[Instructions to follow]:
Find the line with "border-bottom: 3px solid" in the records below. Output exactly from there until after the line with "html: <div>0h 00m", without pictures.

[Material provided]:
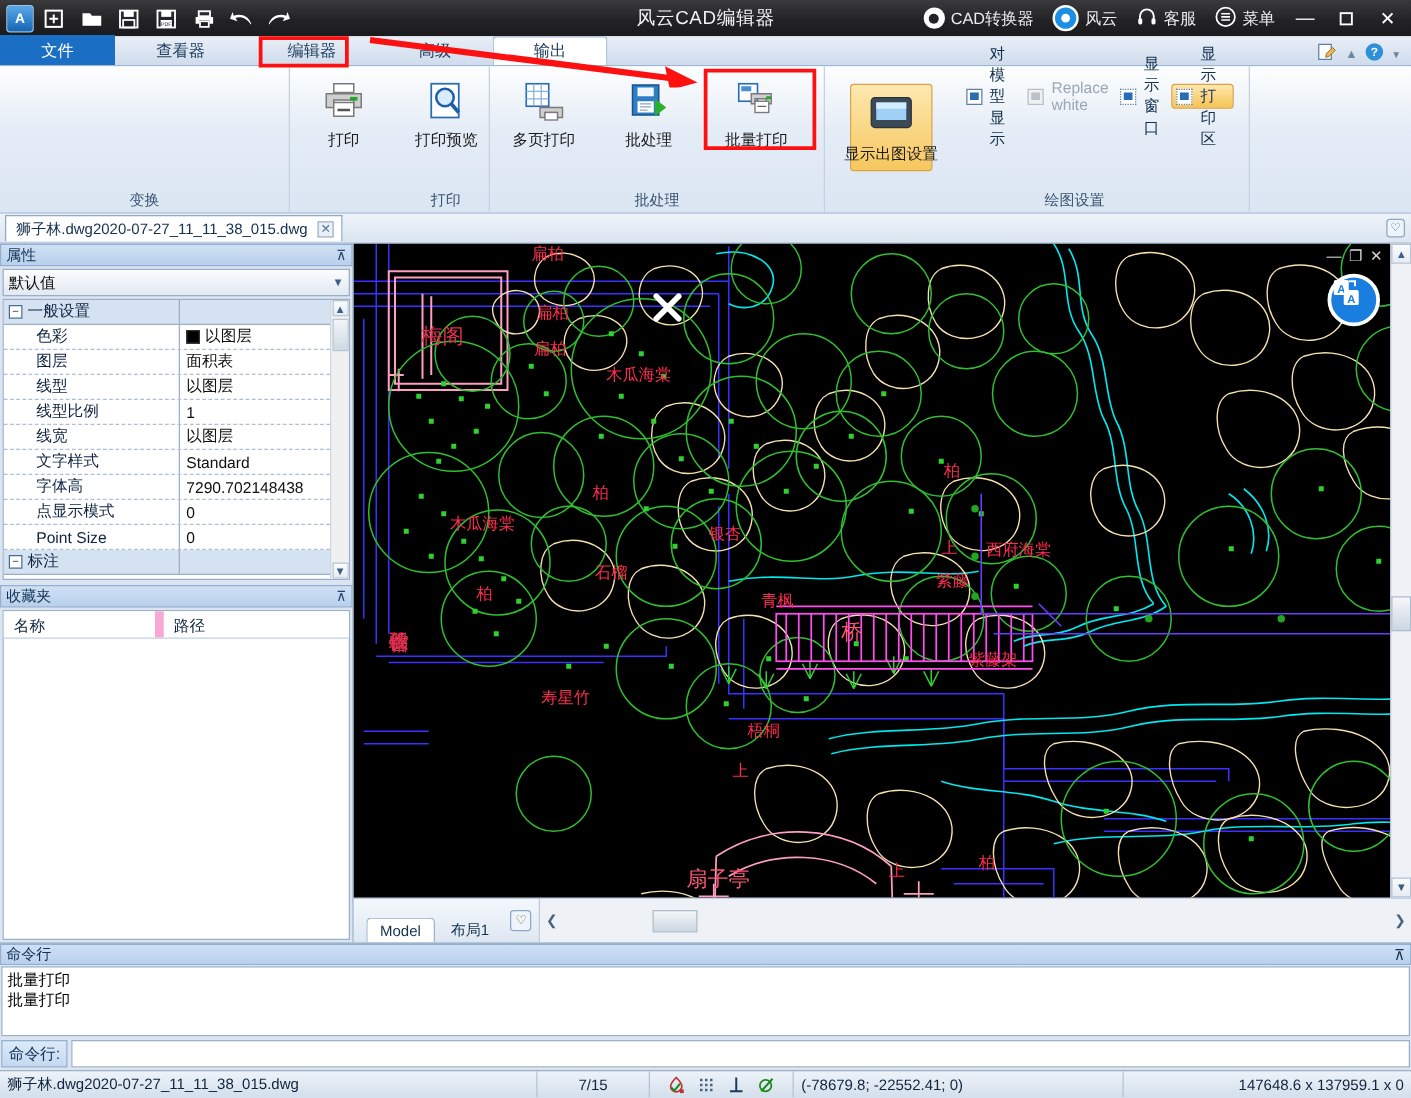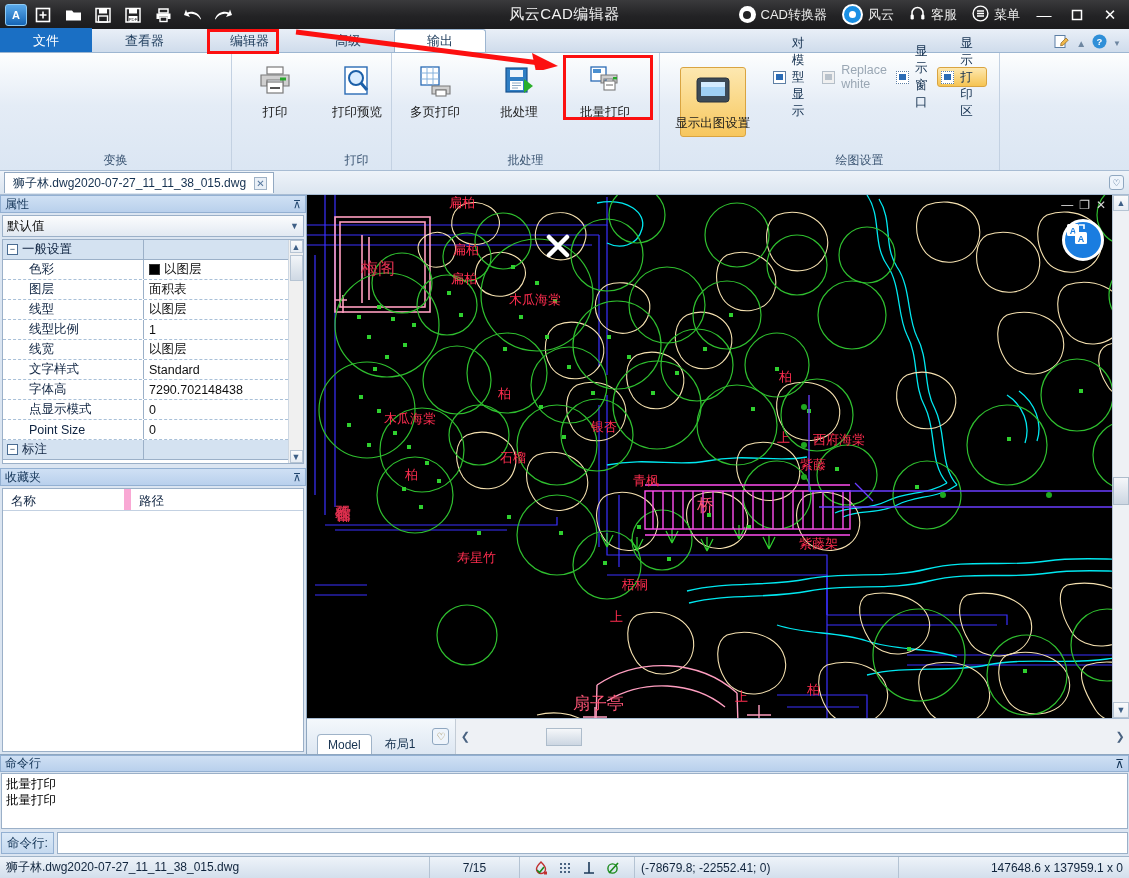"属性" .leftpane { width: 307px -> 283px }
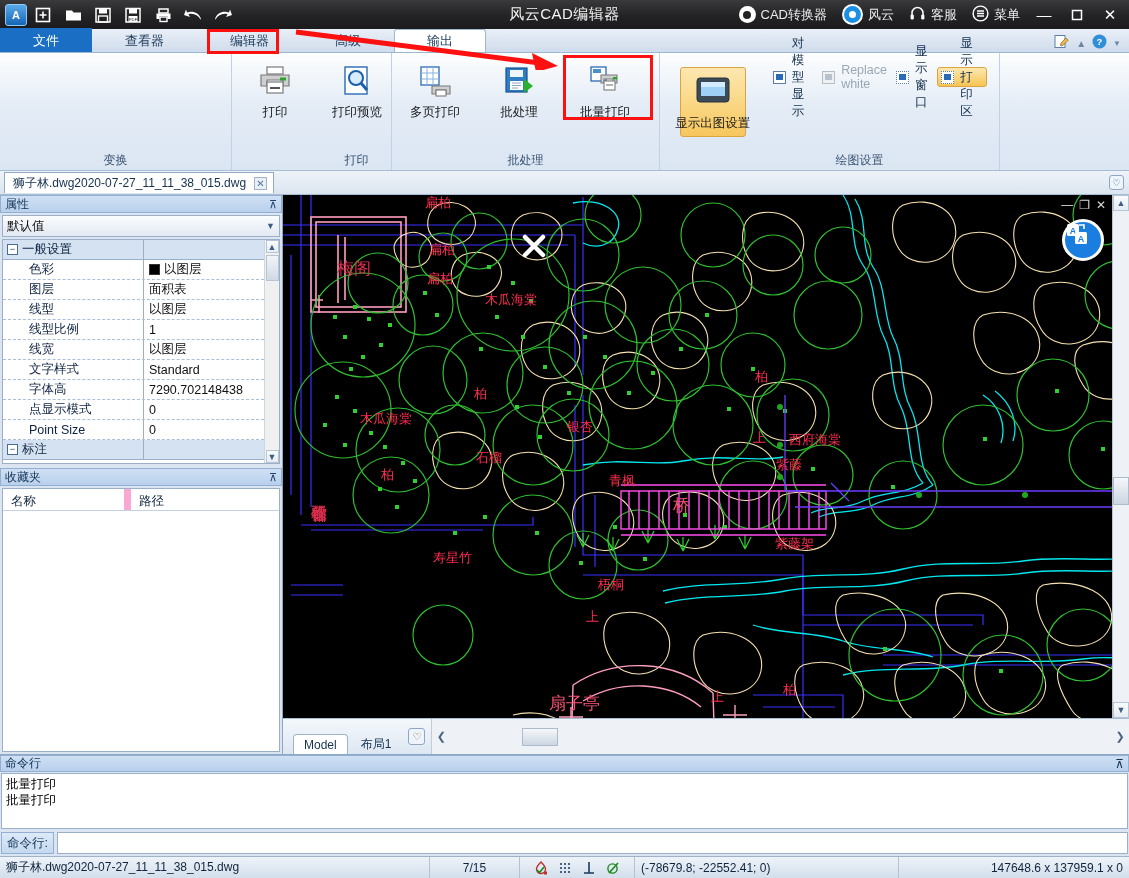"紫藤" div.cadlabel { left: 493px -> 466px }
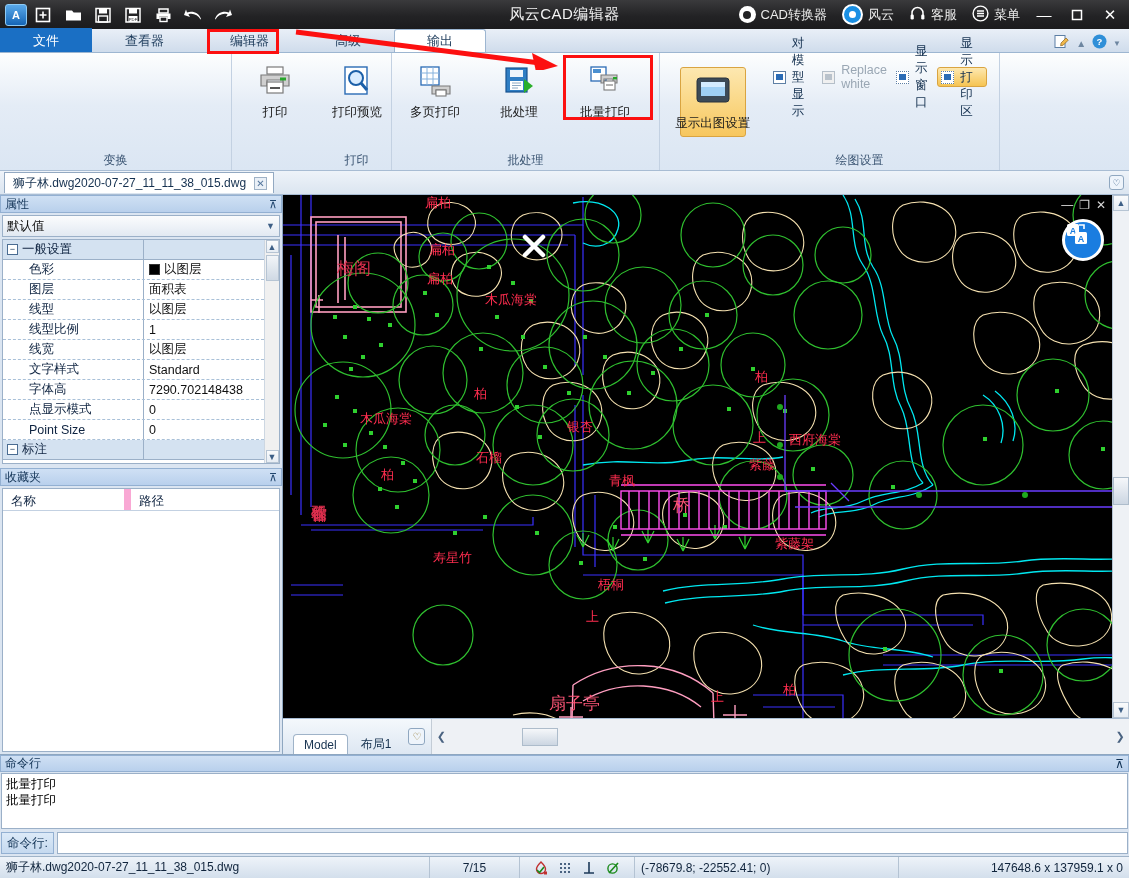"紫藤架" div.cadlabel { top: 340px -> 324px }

==

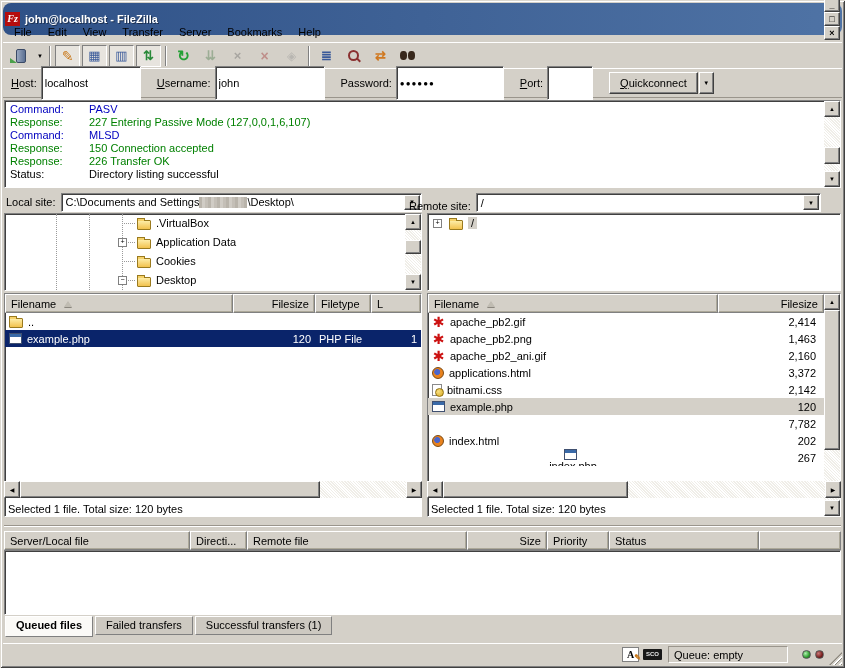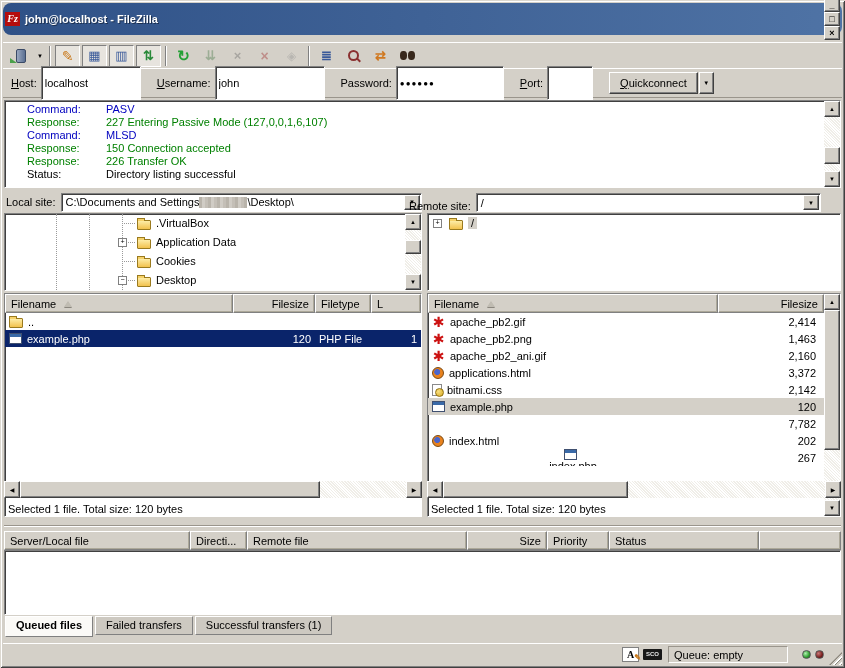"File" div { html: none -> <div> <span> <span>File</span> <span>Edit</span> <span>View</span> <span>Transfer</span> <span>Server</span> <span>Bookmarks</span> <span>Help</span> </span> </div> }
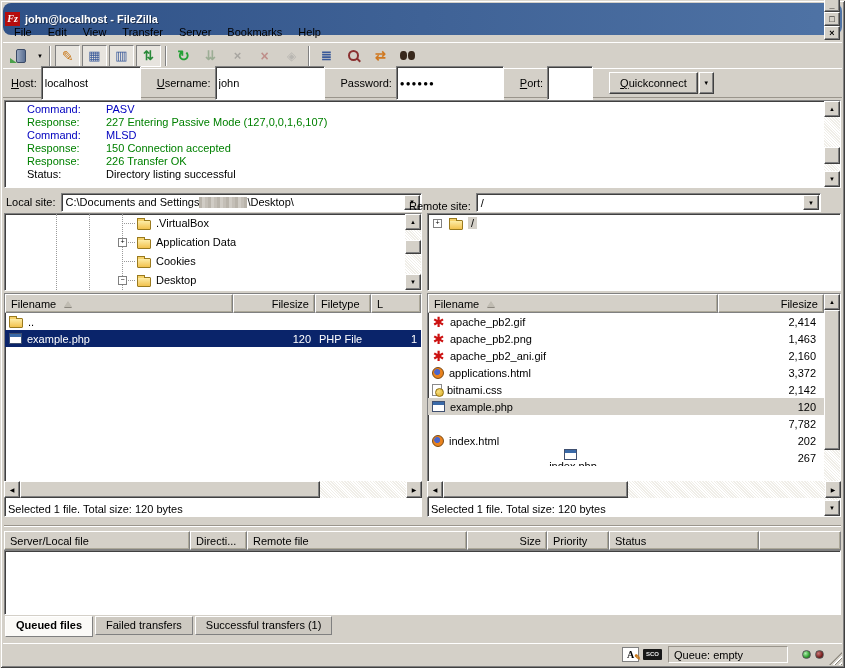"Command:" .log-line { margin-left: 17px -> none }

...

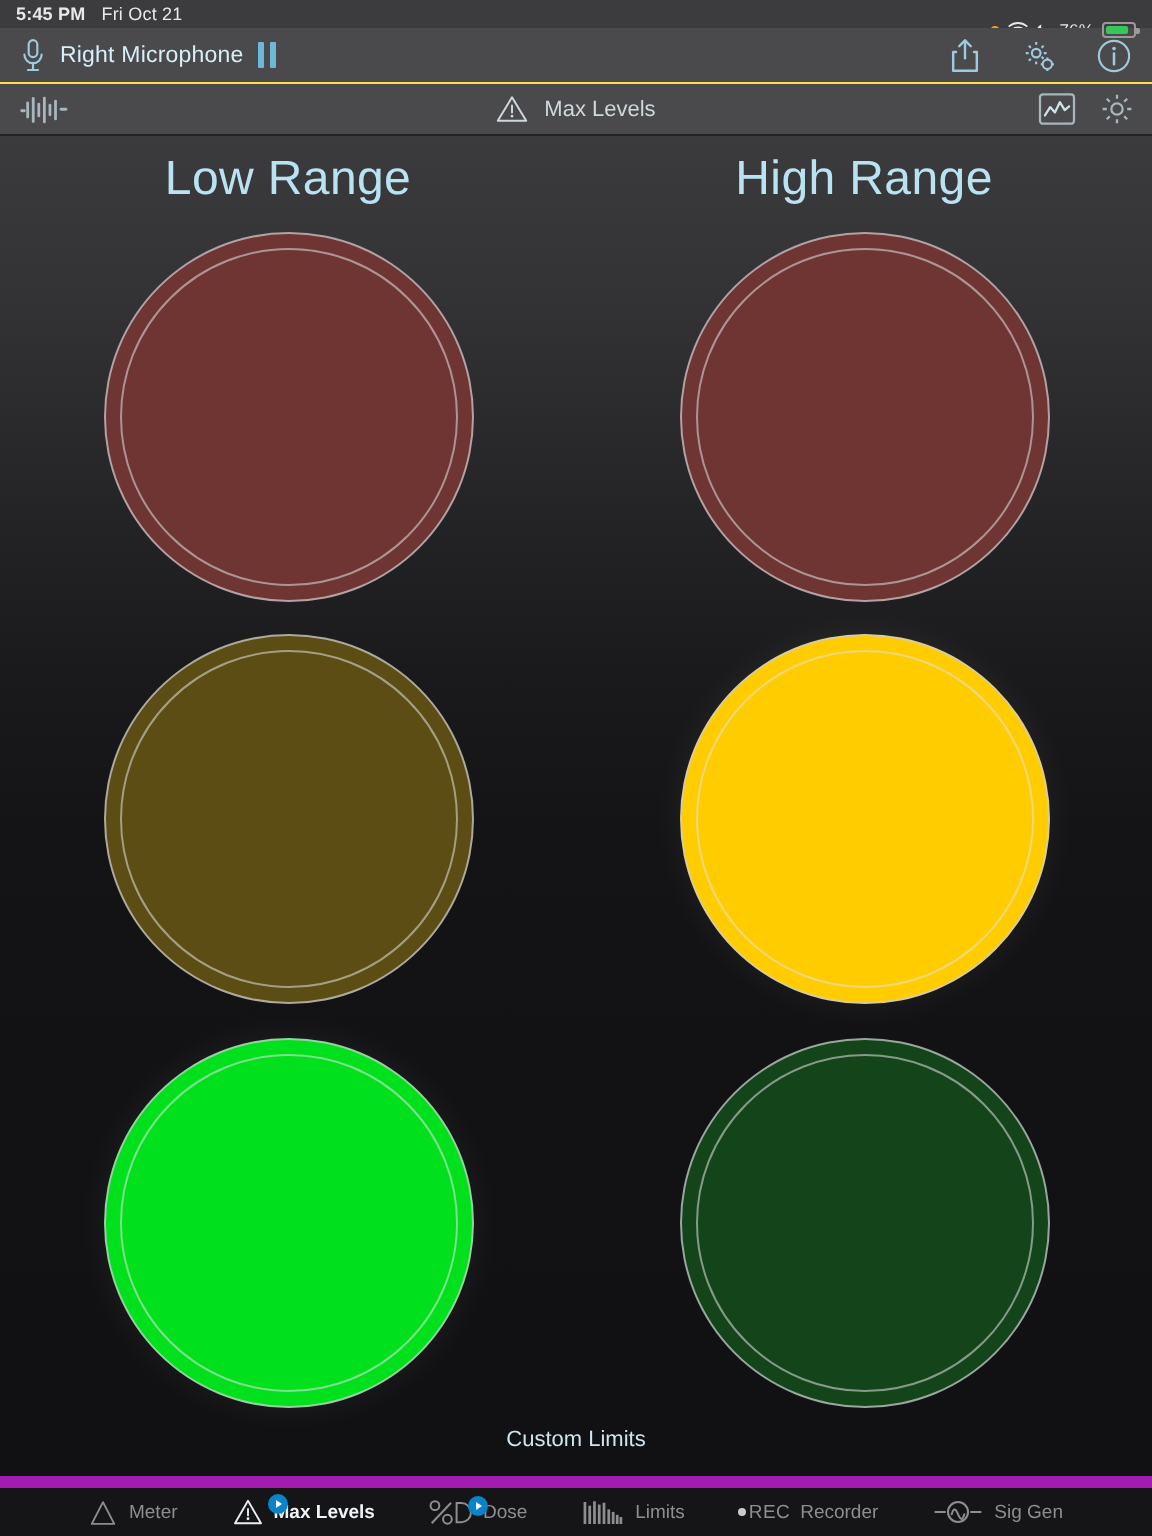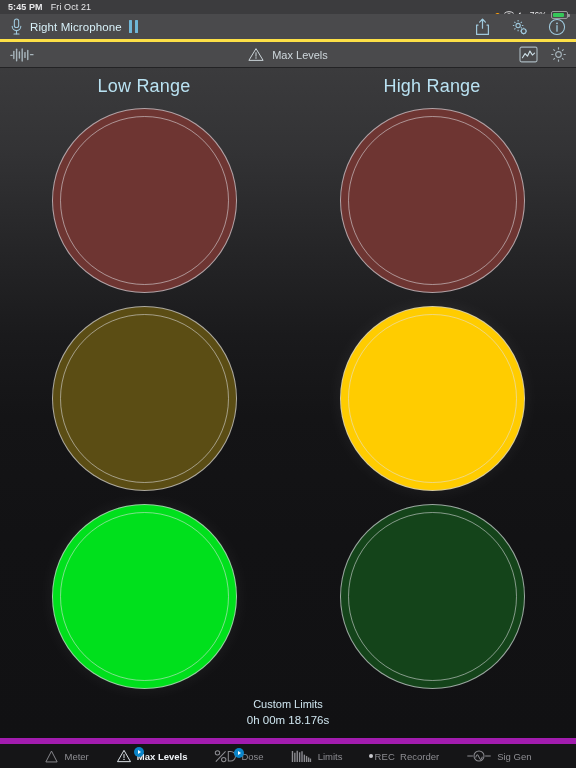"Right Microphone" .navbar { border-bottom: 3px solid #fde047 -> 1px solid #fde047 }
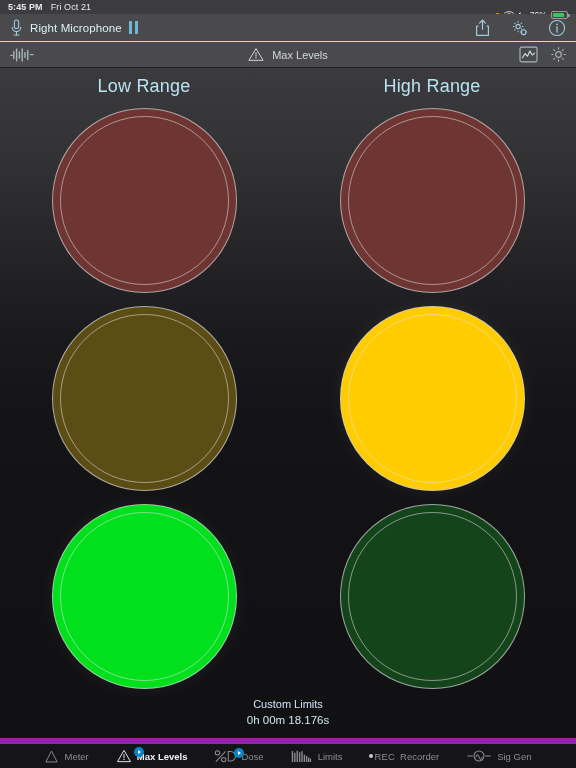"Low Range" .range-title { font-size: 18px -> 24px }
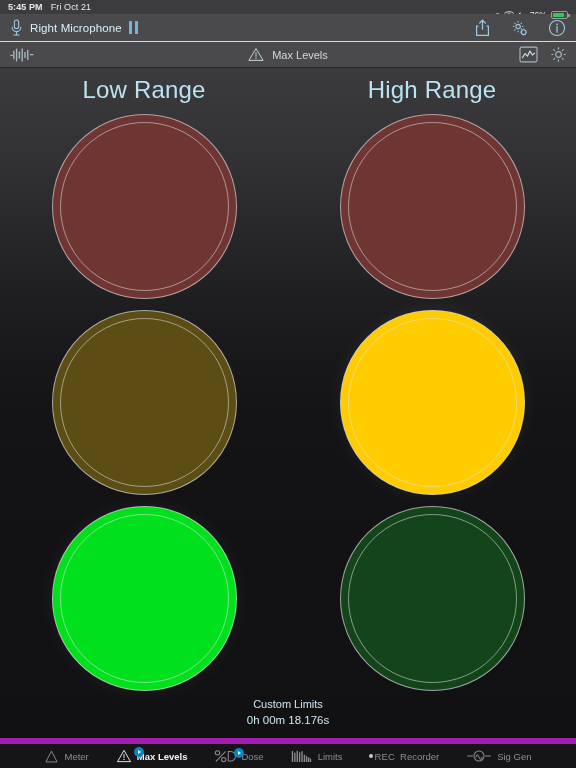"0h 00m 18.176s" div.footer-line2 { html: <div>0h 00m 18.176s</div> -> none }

[Solution for this problem]:
"Right Microphone" .navbar { border-bottom: 3px solid #fde047 -> 1px solid #fde047 }
"Low Range" .range-title { font-size: 18px -> 24px }
"0h 00m 18.176s" div.footer-line2 { html: <div>0h 00m 18.176s</div> -> none }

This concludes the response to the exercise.